I'll take assistance from the figure below.
O is the center of the circle, and A,B,C are the points on the circle, and are known. i.e. the x,y coordinates of these three points are known. I want to know, that for the center point O, and any other point, say a,b,c [small characters], if O and that particular point is in the same region.
To add to the assumption, let us say, AB and the other line are horizontal or vertical. i.e. parallel to the X and Y axis.
Also, what if I remove this assumption?
Thanks.
EDIT I guess, for the given assumption, I could just check if the other point (not the center) has the x and y coordinates, in range of the A B and C, towards the side of center. That is, if center has coordinate value more for A and not for B and not for C, then so should the other point? Will that be correct? What if the assumption is false?

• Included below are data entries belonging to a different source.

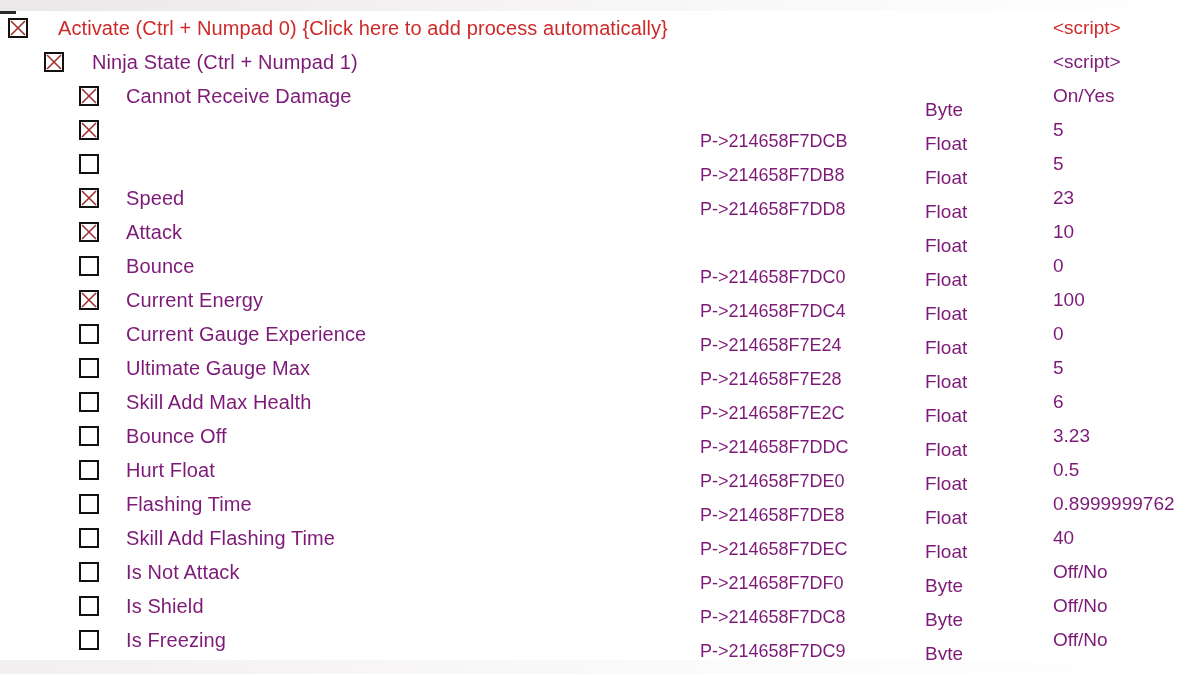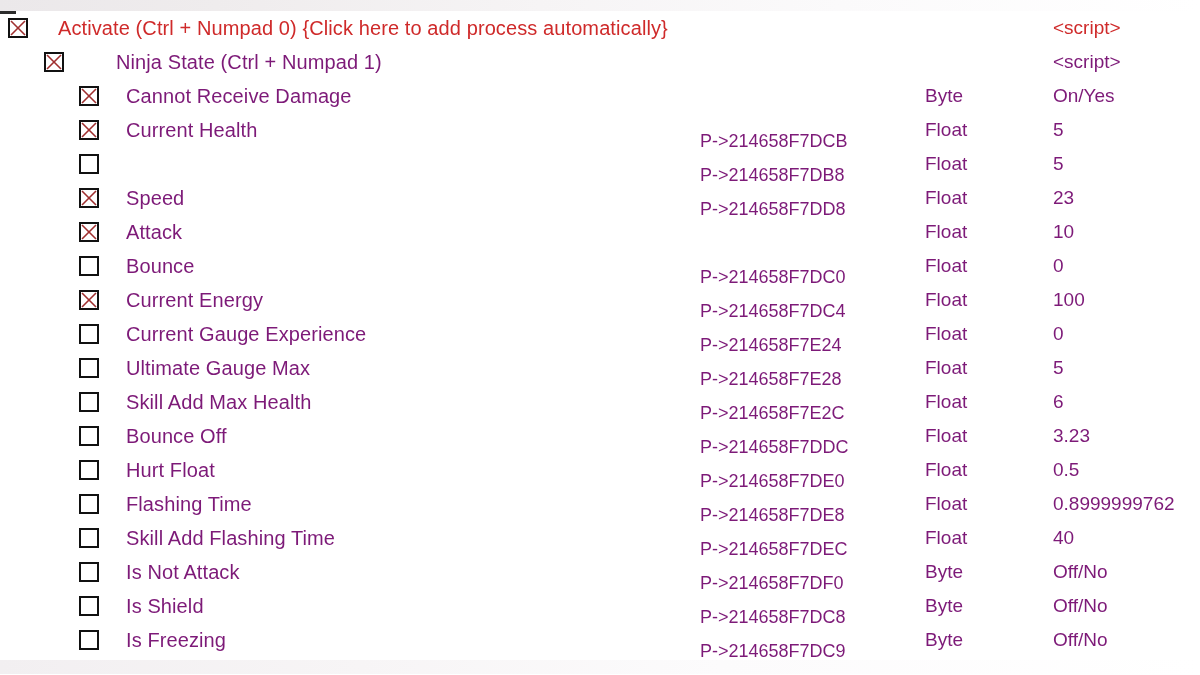"Ninja State (Ctrl + Numpad" .lvl1 .desc { margin-left: 24px -> none }
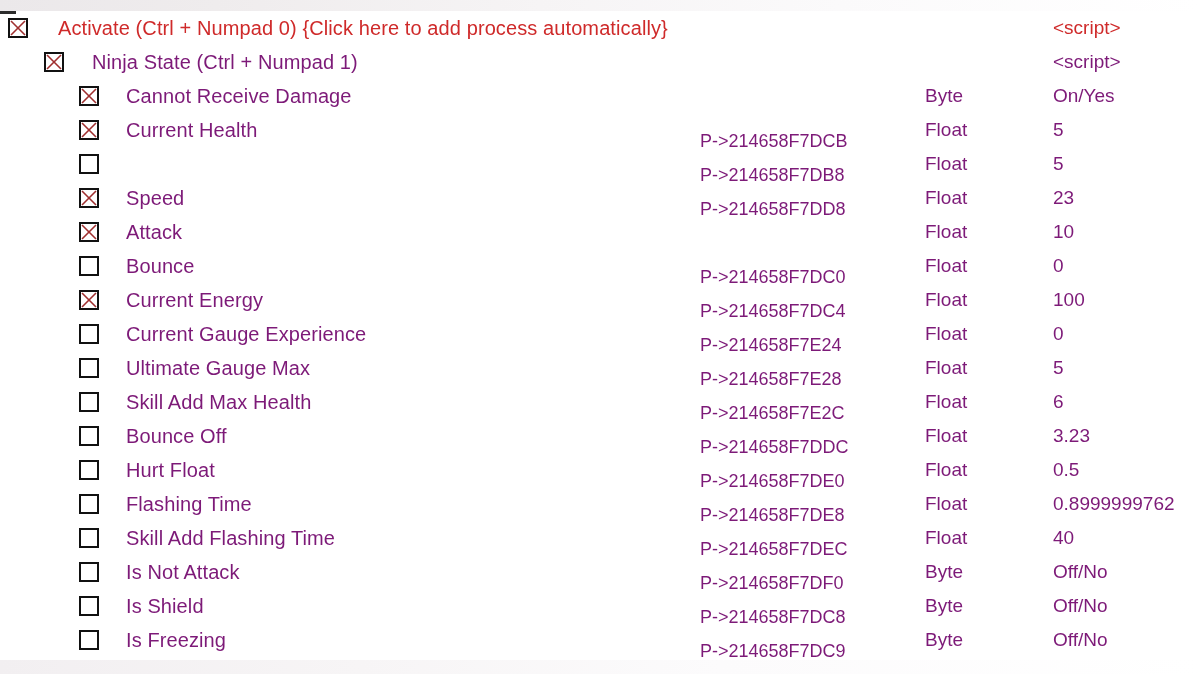"Byte" .type { top: 0 -> 14px }
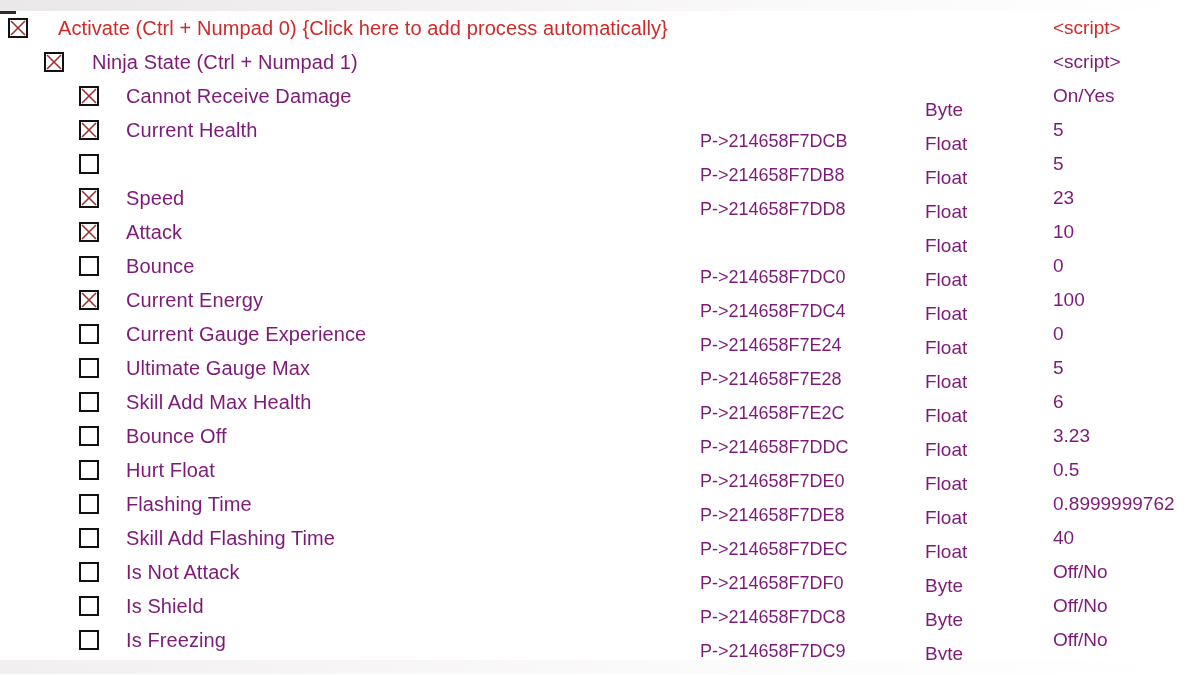"Current Health" div.desc { html: <div>Current Health</div> -> none }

You can just calculate which side of $AB$ the point is on. If $AB$ is horizontal, you just check the $y$ coordinate of the point. If $AB$ is not horizontal, you have the line AB as $y-y_A=\frac {y_B-y_A}{x_B-x_A}(x-x_A)$ A point is above the line if the left side is greater than the right.
The line through $C$ you check the same way. If it is vertical, just check the $x$ coordinate. If it is not, there is nothing to specify its slope and you need to fix that, but the idea is the same.